La place manque dans les datacenters, mais les charges critiques continuent de grossir. IBM répond à cette tension avec une déclinaison plus compacte de ses systèmes Z et LinuxONE, désormais proposée aussi bien en châssis simple qu’en intégration rack.
IBM z17 s’ouvre enfin au format rack

IBM annonce de nouvelles configurations pour les IBM z17 et IBM LinuxONE 5. C’est la première fois que l’ensemble du portefeuille Z et LinuxONE est disponible à la fois en version rack mount et en système single frame.
Le groupe met en avant un contexte tendu côté hébergement. D’après le 2026 Global Data Center Trend Report de CBRE, les taux de vacance des datacenters sont à des niveaux historiquement bas, tandis que les loyers dépassent 400 dollars par kW et par mois, soit environ 370 euros au taux actuel, à titre indicatif.
L’idée est simple : permettre aux entreprises qui traitent des charges sensibles à grande échelle de mieux utiliser leur surface disponible, sans renoncer aux standards habituels de performance, de sécurité et d’écosystème associés aux plateformes maison.
Jusqu’à 82 cœurs et 18 To de mémoire
Ces nouvelles configurations montent jusqu’à 82 cœurs et 18 To de mémoire répartis sur deux tiroirs processeur. IBM évoque un gain d’environ 20 % sur le nombre de cœurs et de 12 % sur la capacité mémoire.
À mesure que les systèmes gagnent en densité, la bataille se déplace aussi vers les blocs fondamentaux du silicium, comme le montre la puce IBM à 0,7 nm et ses 100 milliards de transistors.
Sur l’IBM z17 ME2, la capacité processeur unitaire permet des configurations IBM z/OS à pleine vitesse, avec un débit par cœur annoncé comme 10 % supérieur à celui de l’IBM z16 A02, selon la charge et la configuration retenue.

Quatre déclinaisons selon la densité et l’usage
L’IBM z17 single frame est livré dans un rack IBM avec iPDU intégrées, sous la forme d’une unité fermée prête à déployer. IBM ajoute désormais la possibilité d’y cohabiter avec d’autres technologies.
L’IBM z17 rack mount permet au contraire d’installer les composants IBM Z directement dans un rack standard du client, avec la même logique de co-localisation.
Du côté Linux, IBM LinuxONE Rockhopper 5 vise les charges denses avec accélération IA sur puce, confidential computing et cryptographie post-quantique, en versions single frame et rack mount. IBM ajoute aussi des offres Rockhopper 5 rack mount et Express dans un format compact 18U, pensées pour un volume de charges plus réduit, avec un point d’entrée plus accessible et évolutif.
Comme le reste de la gamme dévoilée l’an dernier, ces systèmes s’appuient sur le processeur IBM Telum II, Red Hat OpenShift AI et le IBM Spyre Accelerator pour exécuter de l’inférence IA multimodèle, à la fois prédictive et générative, directement dans les transactions.
Outils d’exploitation, COBOL et sécurité post-quantique
IBM accompagne ce lancement avec IBM Infrastructure Management for Z and LinuxONE, une couche qui regroupe provisionnement, configuration et opérations. La promesse repose sur l’automatisation via Terraform et des approches Infrastructure-as-Code, avec une interface unifiée et une topologie I/O visuelle pour réduire la dépendance aux profils très spécialisés.
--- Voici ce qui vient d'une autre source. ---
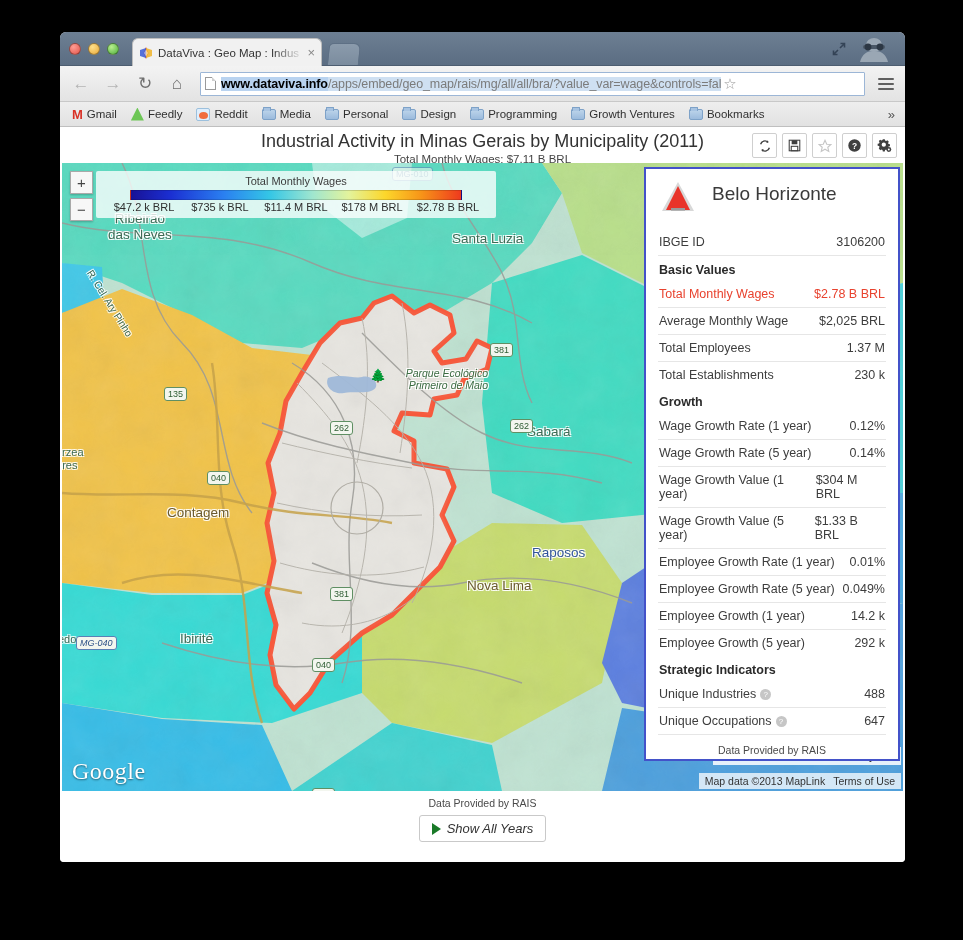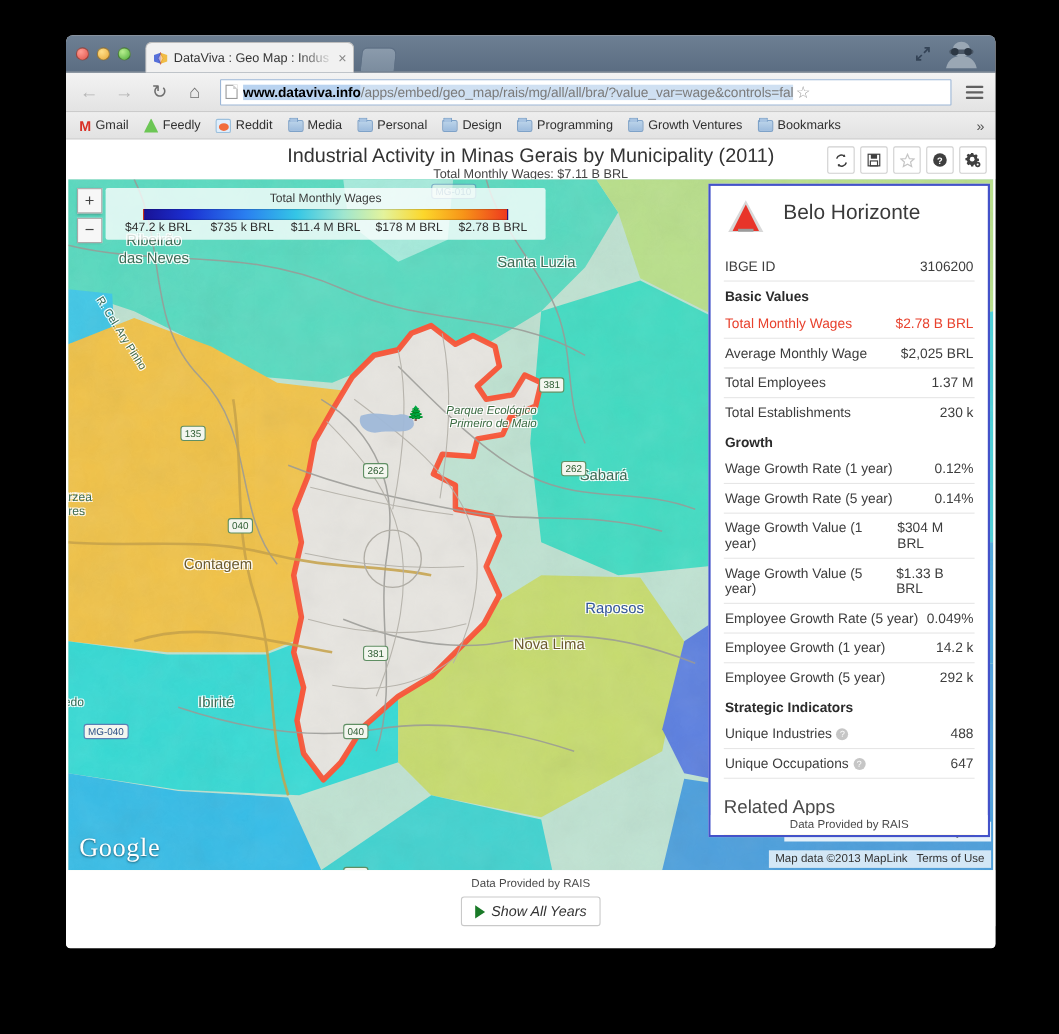--- a/index.html
+++ b/index.html
@@ -509,21 +509,21 @@
 
 
       <div class="shield" style="left:102px;top:224px;">135</div>
       <div class="shield" style="left:145px;top:308px;">040</div>
       <div class="shield" style="left:268px;top:258px;">262</div>
       <div class="shield" style="left:448px;top:256px;">262</div>
       <div class="shield" style="left:428px;top:180px;">381</div>
       <div class="shield" style="left:268px;top:424px;">381</div>
       <div class="shield" style="left:250px;top:495px;">040</div>
       <div class="shield" style="left:250px;top:625px;">040</div>
-      <div class="shield blue" style="left:14px;top:495px;">MG-040</div>
+      <div class="shield blue" style="left:14px;top:473px;font-style:italic;">MG-040</div>
       <div class="shield blue" style="left:330px;top:4px;opacity:.55;">MG-010</div>
 
       <div id="google-wm">Google</div>
 
       <div id="map-types">
         <div>roads</div>
         <div>terrain</div>
         <div>satellite</div>
         <div>hybrid</div>
       </div>
@@ -581,20 +581,24 @@
           </div>
           <div class="kv">
             <span class="k">Wage Growth Value (1 year)</span>
             <span class="v">$304 M BRL</span>
           </div>
           <div class="kv">
             <span class="k">Wage Growth Value (5 year)</span>
             <span class="v">$1.33 B BRL</span>
           </div>
           <div class="kv">
+            <span class="k">Employee Growth Rate (1 year)</span>
+            <span class="v">0.01%</span>
+          </div>
+          <div class="kv">
             <span class="k">Employee Growth Rate (5 year)</span>
             <span class="v">0.049%</span>
           </div>
           <div class="kv">
             <span class="k">Employee Growth (1 year)</span>
             <span class="v">14.2 k</span>
           </div>
           <div class="kv noline">
             <span class="k">Employee Growth (5 year)</span>
             <span class="v">292 k</span>

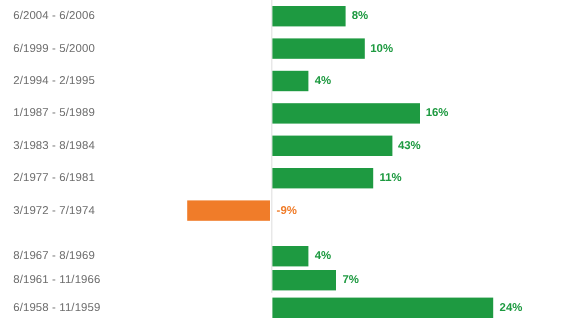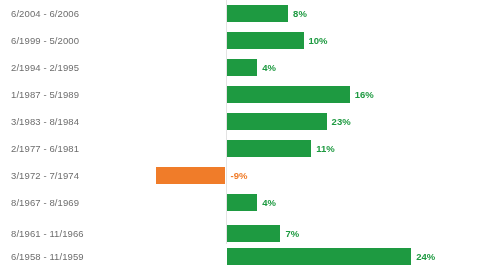--- a/index.html
+++ b/index.html
@@ -91,33 +91,33 @@
         <div class="val-label pos" style="left: 262.3px; color: rgb(30, 154, 65);">4%</div>
       </div>
       <div class="row" style="top: 81px;">
         <div class="cat-label">1/1987 - 5/1989</div>
         <div class="bar pos" style="width: 123.2px; left: 226.5px; background: rgb(30, 154, 65);"></div>
         <div class="val-label pos" style="left: 354.7px; color: rgb(30, 154, 65);">16%</div>
       </div>
       <div class="row" style="top: 108px;">
         <div class="cat-label">3/1983 - 8/1984</div>
         <div class="bar pos" style="width: 100.1px; left: 226.5px; background: rgb(30, 154, 65);"></div>
-        <div class="val-label pos" style="left: 331.6px; color: rgb(30, 154, 65);">23%</div>
+        <div class="val-label pos" style="left: 331.6px; color: rgb(30, 154, 65);">43%</div>
       </div>
       <div class="row" style="top: 135px;">
         <div class="cat-label">2/1977 - 6/1981</div>
         <div class="bar pos" style="width: 84.7px; left: 226.5px; background: rgb(30, 154, 65);"></div>
         <div class="val-label pos" style="left: 316.2px; color: rgb(30, 154, 65);">11%</div>
       </div>
       <div class="row" style="top: 162px; padding-left: 47px;">
         <div class="cat-label">3/1972 - 7/1974</div>
         <div class="bar neg" style="width: 69.3px; left: 156.2px; background: rgb(240, 124, 41);"></div>
         <div class="val-label neg" style="left: 230.5px; color: rgb(240, 124, 41);">-9%</div>
       </div>
-      <div class="row" style="top: 189px; text-align: center;">
+      <div class="row" style="top: 200px; text-align: center;">
         <div class="cat-label">8/1967 - 8/1969</div>
         <div class="bar pos" style="width: 30.8px; left: 226.5px; background: rgb(30, 154, 65);"></div>
         <div class="val-label pos" style="left: 262.3px; color: rgb(30, 154, 65);">4%</div>
       </div>
       <div class="row" style="top: 220px; padding-left: 47px;">
         <div class="cat-label">8/1961 - 11/1966</div>
         <div class="bar pos" style="width: 53.9px; left: 226.5px; background: rgb(30, 154, 65);"></div>
         <div class="val-label pos" style="left: 285.4px; color: rgb(30, 154, 65);">7%</div>
       </div>
       <div class="row" style="top: 243px;">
Autre brique annoncée, IBM COBOL Elevate for z/OS doit aider à moderniser et optimiser les applications COBOL sur IBM z17, sans réécriture et sans compétence spécifique supplémentaire. La disponibilité est fixée au 18 septembre 2026.
La cryptographie post-quantique devient désormais standard sur les z17 et LinuxONE Rockhopper 5. IBM y associe confidential computing et gestion centralisée des secrets, ainsi que de nouvelles fonctions IBM Crypto Discovery & Inventory pour donner une vue consolidée de la posture cryptographique à l’échelle de l’entreprise.
Les nouveaux z17 single frame, z17 rack mount, IBM LinuxONE Rockhopper 5 et IBM LinuxONE 5 Express seront disponibles à partir du 12 août 2026. IBM Infrastructure Management for IBM Z and IBM LinuxONE suivra le 14 août 2026.
Ce lancement dit surtout une chose : même le mainframe doit désormais composer avec les contraintes physiques et économiques des datacenters modernes. En proposant enfin des formats plus souples, IBM cherche moins à réinventer Z qu’à l’installer plus facilement là où la place, l’énergie et les compétences deviennent les vraies ressources rares.